**What to do:** Where a line of the listing below includes the word "background", reproduce that line.

**Provided information:**
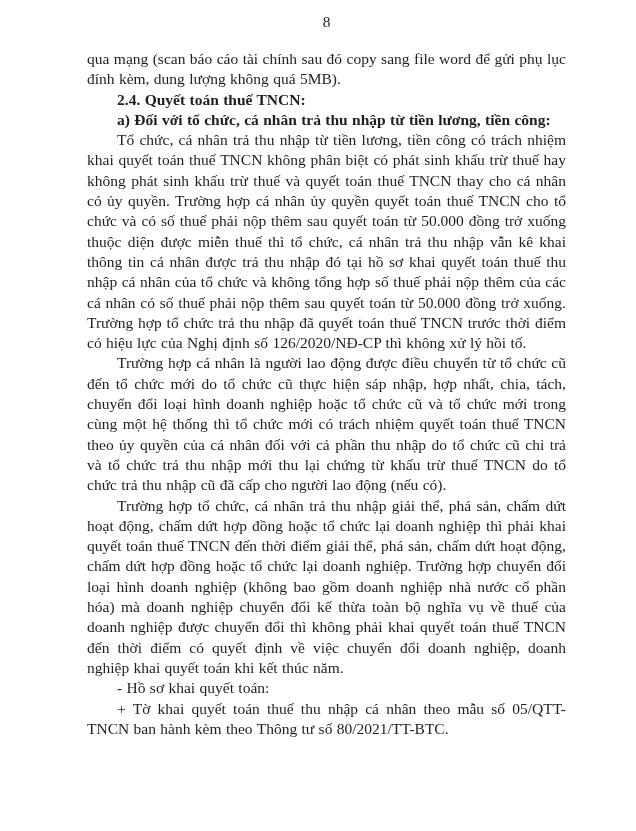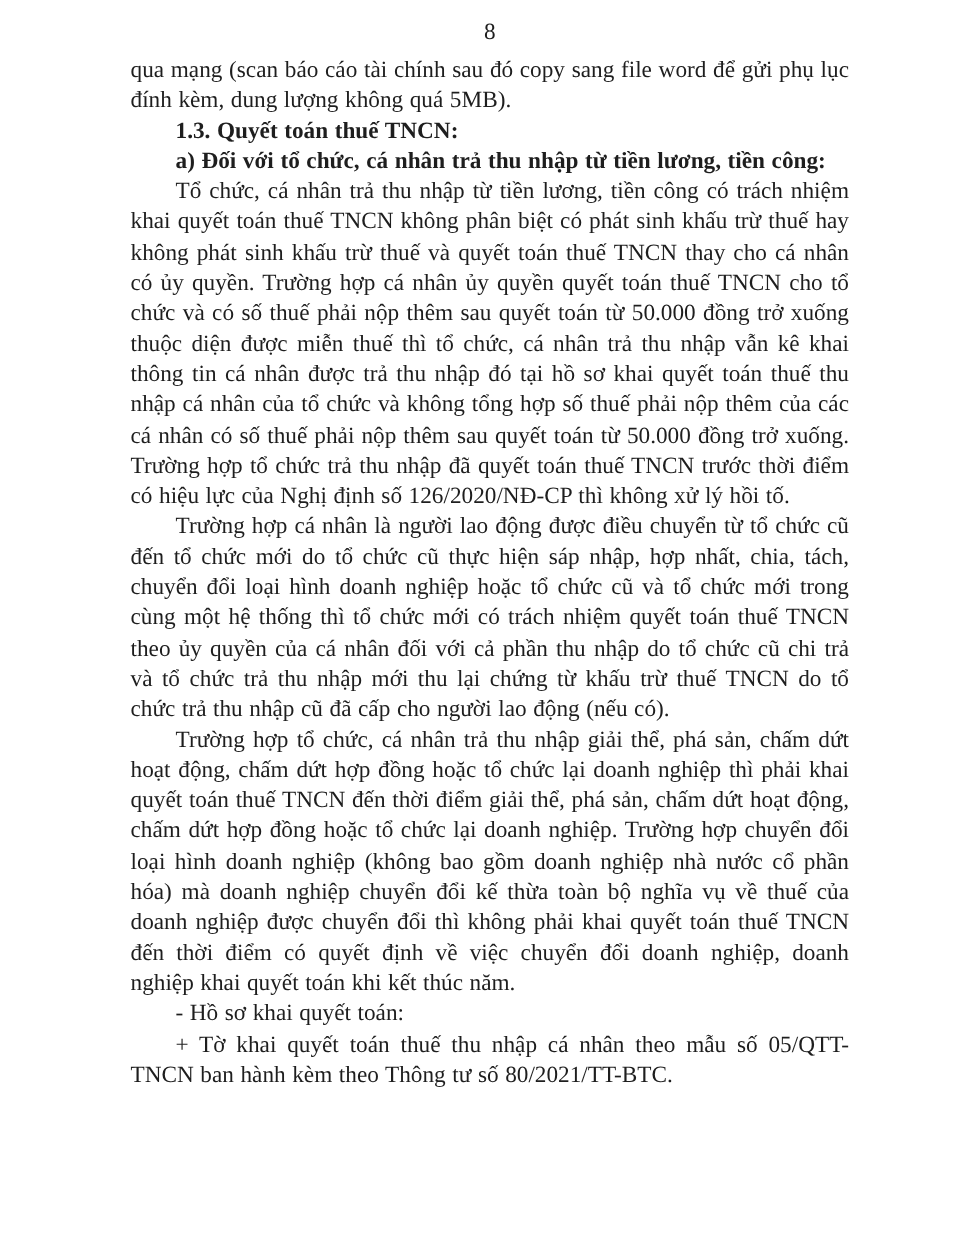--- a/index.html
+++ b/index.html
@@ -36,37 +36,38 @@
   .page-body p {
     margin: 0;
     font-size: 15.5px;
     line-height: 20.3px;
     text-align: justify;
     text-justify: inter-word;
     word-spacing: 0.5px;
   }
   .page-body p.plain {
     text-indent: 0;
+    margin-top: 12px;
   }
   .page-body p.indent {
     text-indent: 30px;
   }
   .page-body p.heading {
     text-indent: 30px;
     font-weight: bold;
   }
 </style>
 </head>
 <body>
 
 <div class="page">
   <div class="page-number">8</div>
   <div class="page-body">
       <p class="plain">qua mạng (scan báo cáo tài chính sau đó copy sang file word để gửi phụ lục đính kèm, dung lượng không quá 5MB).</p>
-      <p class="heading">1.3. Quyết toán thuế TNCN:</p>
+      <p class="heading">2.4. Quyết toán thuế TNCN:</p>
       <p class="heading">a) Đối với tổ chức, cá nhân trả thu nhập từ tiền lương, tiền công:</p>
       <p class="indent">Tổ chức, cá nhân trả thu nhập từ tiền lương, tiền công có trách nhiệm khai quyết toán thuế TNCN không phân biệt có phát sinh khấu trừ thuế hay không phát sinh khấu trừ thuế và quyết toán thuế TNCN thay cho cá nhân có ủy quyền. Trường hợp cá nhân ủy quyền quyết toán thuế TNCN cho tổ chức và có số thuế phải nộp thêm sau quyết toán từ 50.000 đồng trở xuống thuộc diện được miễn thuế thì tổ chức, cá nhân trả thu nhập vẫn kê khai thông tin cá nhân được trả thu nhập đó tại hồ sơ khai quyết toán thuế thu nhập cá nhân của tổ chức và không tổng hợp số thuế phải nộp thêm của các cá nhân có số thuế phải nộp thêm sau quyết toán từ 50.000 đồng trở xuống. Trường hợp tổ chức trả thu nhập đã quyết toán thuế TNCN trước thời điểm có hiệu lực của Nghị định số 126/2020/NĐ-CP thì không xử lý hồi tố.</p>
       <p class="indent">Trường hợp cá nhân là người lao động được điều chuyển từ tổ chức cũ đến tổ chức mới do tổ chức cũ thực hiện sáp nhập, hợp nhất, chia, tách, chuyển đổi loại hình doanh nghiệp hoặc tổ chức cũ và tổ chức mới trong cùng một hệ thống thì tổ chức mới có trách nhiệm quyết toán thuế TNCN theo ủy quyền của cá nhân đối với cả phần thu nhập do tổ chức cũ chi trả và tổ chức trả thu nhập mới thu lại chứng từ khấu trừ thuế TNCN do tổ chức trả thu nhập cũ đã cấp cho người lao động (nếu có).</p>
       <p class="indent">Trường hợp tổ chức, cá nhân trả thu nhập giải thể, phá sản, chấm dứt hoạt động, chấm dứt hợp đồng hoặc tổ chức lại doanh nghiệp thì phải khai quyết toán thuế TNCN đến thời điểm giải thể, phá sản, chấm dứt hoạt động, chấm dứt hợp đồng hoặc tổ chức lại doanh nghiệp. Trường hợp chuyển đổi loại hình doanh nghiệp (không bao gồm doanh nghiệp nhà nước cổ phần hóa) mà doanh nghiệp chuyển đổi kế thừa toàn bộ nghĩa vụ về thuế của doanh nghiệp được chuyển đổi thì không phải khai quyết toán thuế TNCN đến thời điểm có quyết định về việc chuyển đổi doanh nghiệp, doanh nghiệp khai quyết toán khi kết thúc năm.</p>
       <p class="indent">- Hồ sơ khai quyết toán:</p>
       <p class="indent">+ Tờ khai quyết toán thuế thu nhập cá nhân theo mẫu số 05/QTT-TNCN ban hành kèm theo Thông tư số 80/2021/TT-BTC.</p>
     </div>
 </div>
 
 </body></html>

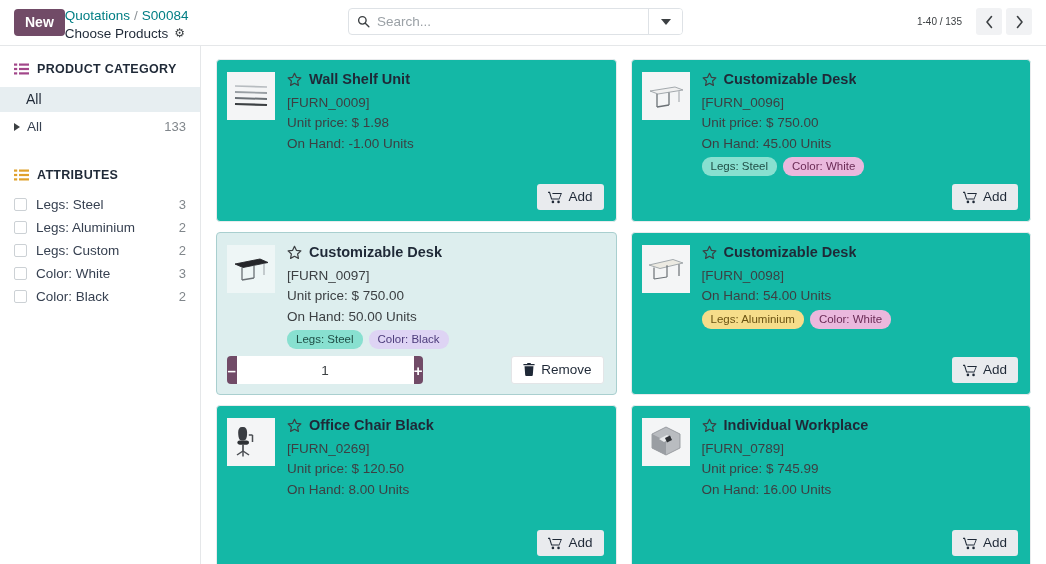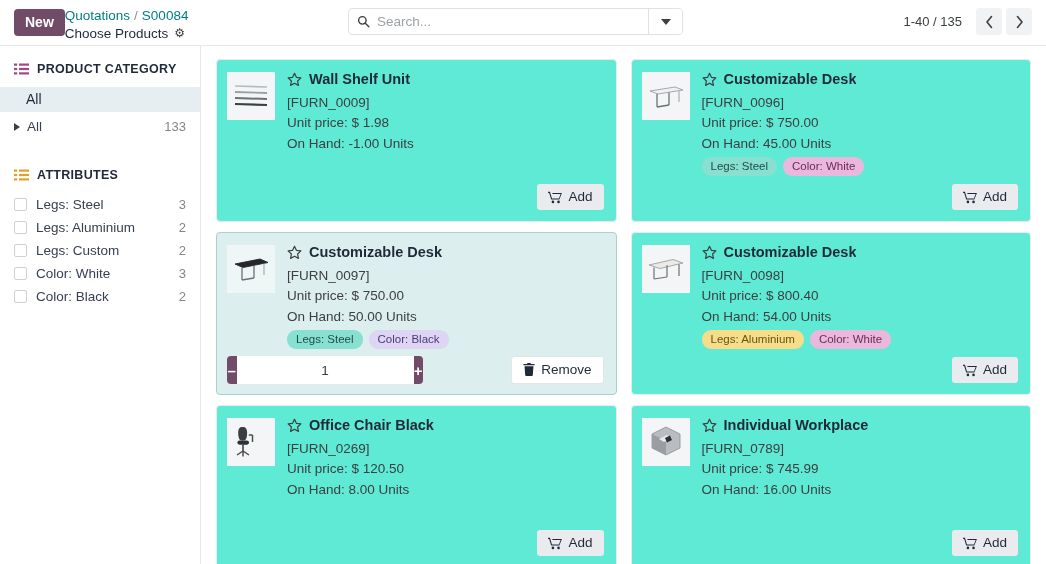--- a/index.html
+++ b/index.html
@@ -108,21 +108,21 @@
 
   
   .pager {
     position: absolute;
     right: 14px;
     top: 8px;
     display: flex;
     align-items: center;
   }
   .pager-label {
-    font-size: 13px;
+    font-size: 10px;
     color: #3c4043;
     margin-right: 10px;
     white-space: nowrap;
   }
   .pager-btn {
     width: 26px; height: 27px;
     background: #f1f2f4;
     border: none;
     border-radius: 3px;
     display: flex;
@@ -204,21 +204,21 @@
     display: flex;
     flex-wrap: wrap;
     align-content: flex-start;
     overflow: hidden;
   }
   .card {
     width: calc(50% - 14px);
     margin: 5px 7px;
     border: 1px solid #e9ebed;
     border-radius: 4px;
-    background: #5eead4;
+    background: #14b8a6;
     padding: 10px 12px 10px 10px;
     position: relative;
     height: 163px;
     cursor: pointer;
   }
   .card.selected {
     background: #ddeeee;
     border-color: #a9cfcf;
   }
   .card-top { display: flex; }
@@ -570,21 +570,20 @@
           </svg>
         </div>
         <div class="card-info">
           <div class="card-title-row">
             <svg class="star" viewBox="0 0 16 16" fill="none" stroke="#3c4043" stroke-width="1.3" stroke-linejoin="round">
                 <polygon points="8,1.4 10,5.7 14.8,6.3 11.3,9.6 12.2,14.3 8,12 3.8,14.3 4.7,9.6 1.2,6.3 6,5.7"></polygon>
               </svg>
             <span class="card-title">Customizable Desk</span>
           </div>
           <div class="card-line">[FURN_0098]</div>
-          <div class="card-line">Unit price: $ 800.40</div>
           <div class="card-line">On Hand: 54.00 Units</div>
           <div class="tags">
             <span class="tag tag-gold">Legs: Aluminium</span>
             <span class="tag tag-pink">Color: White</span>
           </div>
         </div>
       </div>
       <button class="add-btn">
         <svg class="cart-icon" viewBox="0 0 16 15" fill="#1f2937">
             <path d="M0 1h2.2l2.3 7.6h8l2-5.1H5.2l-.4-1.3H16L13 9.9H3.6L1.3 2.3H0z"></path>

**Exercise solution:**
     background: #f1f2f4;
-    background: #5eead4;
+    background: #14b8a6;
     background: #ddeeee;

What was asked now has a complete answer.